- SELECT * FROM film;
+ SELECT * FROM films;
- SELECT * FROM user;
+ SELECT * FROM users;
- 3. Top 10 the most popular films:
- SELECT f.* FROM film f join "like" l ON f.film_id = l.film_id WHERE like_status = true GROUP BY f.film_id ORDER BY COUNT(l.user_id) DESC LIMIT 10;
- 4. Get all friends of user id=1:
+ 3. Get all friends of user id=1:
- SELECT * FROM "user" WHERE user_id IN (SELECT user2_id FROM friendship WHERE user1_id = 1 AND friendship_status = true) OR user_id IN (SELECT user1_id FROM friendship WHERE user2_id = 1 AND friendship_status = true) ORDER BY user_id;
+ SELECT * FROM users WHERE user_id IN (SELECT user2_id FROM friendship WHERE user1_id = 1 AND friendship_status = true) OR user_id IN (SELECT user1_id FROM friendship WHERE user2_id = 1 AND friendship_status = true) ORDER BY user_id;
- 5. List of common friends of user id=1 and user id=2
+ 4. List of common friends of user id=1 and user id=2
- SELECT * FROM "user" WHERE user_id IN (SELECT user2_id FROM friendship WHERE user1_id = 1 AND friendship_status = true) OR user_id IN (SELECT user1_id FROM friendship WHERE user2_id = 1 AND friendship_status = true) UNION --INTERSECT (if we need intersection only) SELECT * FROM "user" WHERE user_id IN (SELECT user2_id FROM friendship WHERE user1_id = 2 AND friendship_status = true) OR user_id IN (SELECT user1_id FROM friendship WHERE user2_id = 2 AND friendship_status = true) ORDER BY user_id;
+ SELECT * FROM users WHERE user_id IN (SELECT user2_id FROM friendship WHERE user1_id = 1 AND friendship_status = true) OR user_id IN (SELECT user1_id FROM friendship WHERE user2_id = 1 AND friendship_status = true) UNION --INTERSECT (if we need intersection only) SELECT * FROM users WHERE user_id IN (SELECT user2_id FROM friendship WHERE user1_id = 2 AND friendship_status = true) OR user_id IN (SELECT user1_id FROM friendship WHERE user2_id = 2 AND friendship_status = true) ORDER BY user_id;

■ **Task to carry out**
Among the records above, determine how many lines contain "List", then report the number only.

■ **Finished exercise**
2